Does Refinancing Make Financial Sense For Me?
It depends on the scenario. Continuing on with our previous example, if you have an investment that is estimated to return about 10% per year and you were able to refinance at market interest rates (as of this time I would estimate about 3.5%), then yes: it would make sense to do the refinancing. Earning 10% while using the bank’s money at 3.5% sounds good to me.

Will All Lenders Refinance My Investment Property?
Good Question. The answer is that it depends. Lenders have definitely pulled back in the last few years and investment properties are one of the areas they have pulled back the most. Some lenders will do 80% loan to value refinancing, while others will only do 65%. Some will do it with an entire first mortgage, and some will do it with a combination of a first mortgage and a secured line of credit.

Is It Easy To Be Approved For The Refinancing?
Not exactly. You will have to re-qualify with the lender based on debt ratios. If you are too indebted either in total debt owing or with number of mortgages (if you have multiple investment properties), they could decline you or not offer you the full refinancing you are looking for.

After I Refinance Will My Property Still Cash Flow?
That’s another good question and consideration. You will have to run the numbers!  It's possible that it won’t with the higher mortgage paymentssomething to weigh. If you are using the extra cash for a lucrative, high cash flowing investment, then you could now use that cash flow to service the shortfall on this property.

What If I Don’t Have A Present Investment Opportunity For The Cash?
Lots of good questions today! You should wait on the refinancing until you do have an investment opportunity. Or, instead consider getting a secured line of credit and that will not incur any interest costs until it is being drawn upon, but will be there when the opportunity arises.

Does My Mortgage Need to Be Up For Renewal to Refinance?
No it doesn’t. You can refinance anytime but there can be substantial penalties if breaking your mortgage early, especially if you have a fixed rate or if you have lots of term left. By staying with the same lender it is possible to waive some of these penalties.

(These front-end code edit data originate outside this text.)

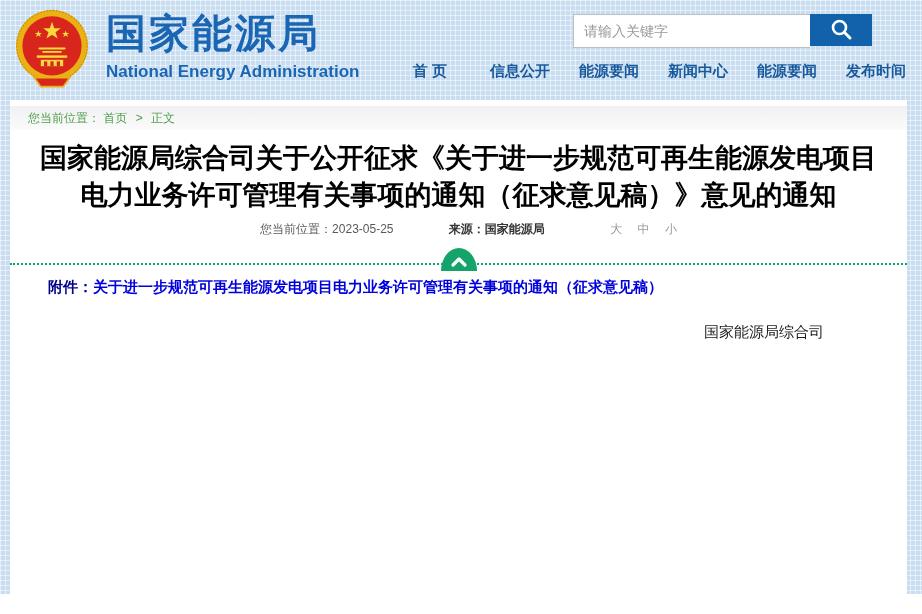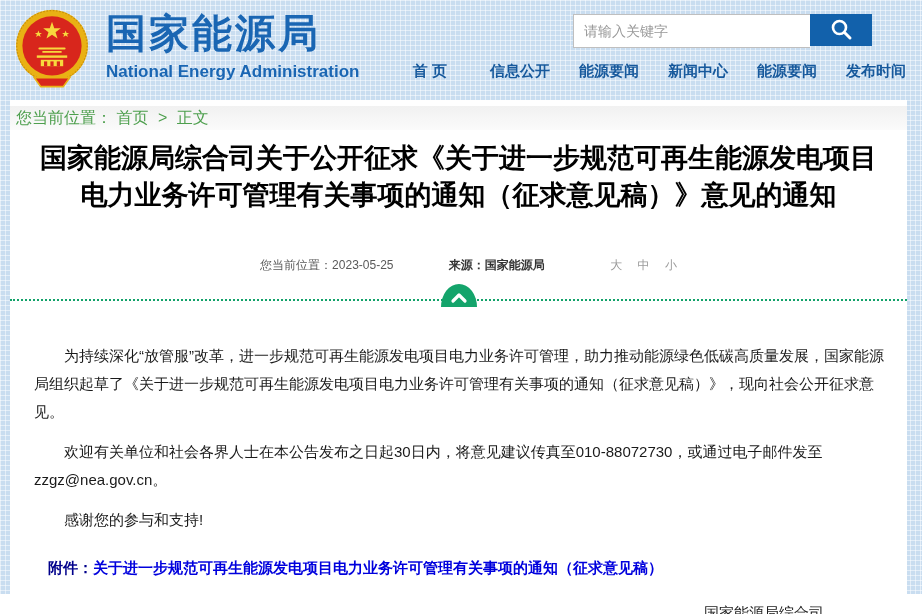"您当前位置： 首页 > 正文" .breadcrumb { font-size: 16px -> 12px; padding-left: 6px -> 18px }
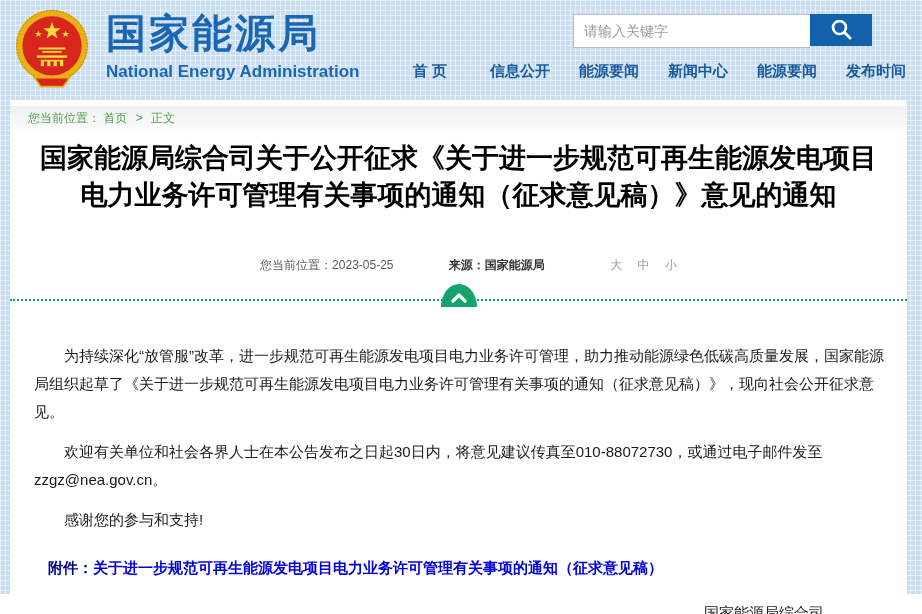"来源：国家能源局" .meta-source { margin-top: 36px -> none }
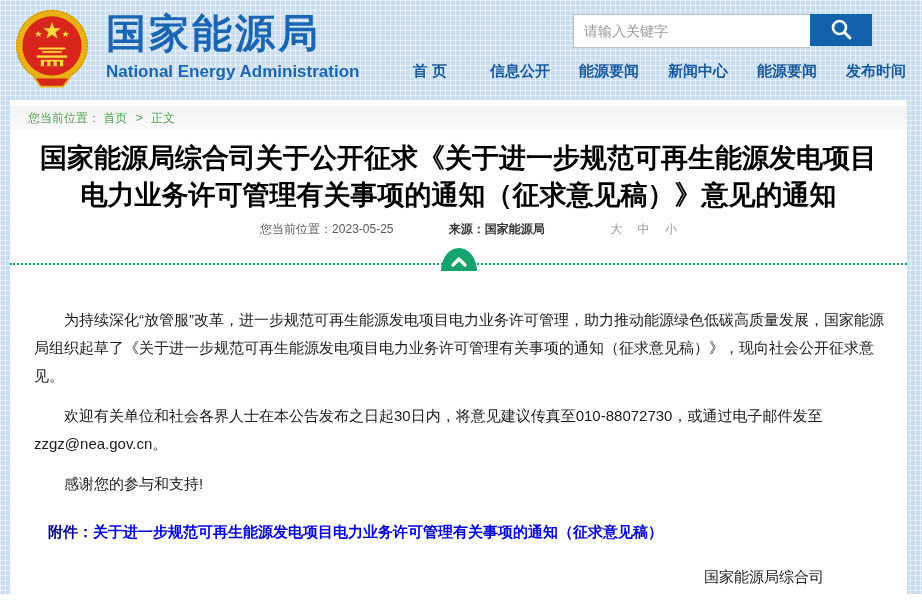"为持续深化“放管服”改革，进一步规范可再生能源发电项目电力业务许可管理，助力推动" div.article-body { html: <div> <p>为持续深化“放管服”改革，进一步规范可再生能源发电项目电力业务许可管理，助力推动能源绿色低碳高质量发展，国家能源局组织起草了《关于进一步规范可再生能源发电项目电力业务许可管理有关事项的通知（征求意见稿）》，现向社会公开征求意见。</p> <p>欢迎有关单位和社会各界人士在本公告发布之日起30日内，将意见建议传真至010-88072730，或通过电子邮件发至zzgz@nea.gov.cn。</p> <p>感谢您的参与和支持!</p> </div> -> none }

Refinancing around your renewal period avoids these penalties and will only result in minor mortgage discharge and legal fees.

Any Other Considerations?
You will need to get an appraisal for the lender from an AACI appraiser and any refinancing would be based on that amount. You should also think about how this affects your tax situation. By refinancing and increasing your mortgage amount and interest costs, you should technically be decreasing your rental income from that property from having higher expenses.

Final Thoughts
Unlocking your equity by refinancing can be a powerful strategy for investors building their wealth. It isn’t foolproof though, and should be used prudently. If it's something you are worried will stretch you too thin and cause you insomnia, then it's probably best to avoid it. Sitting down with a plan with your team (realtor, mortgage professional, accountant, etc.) should help you decide if it's right for your situation.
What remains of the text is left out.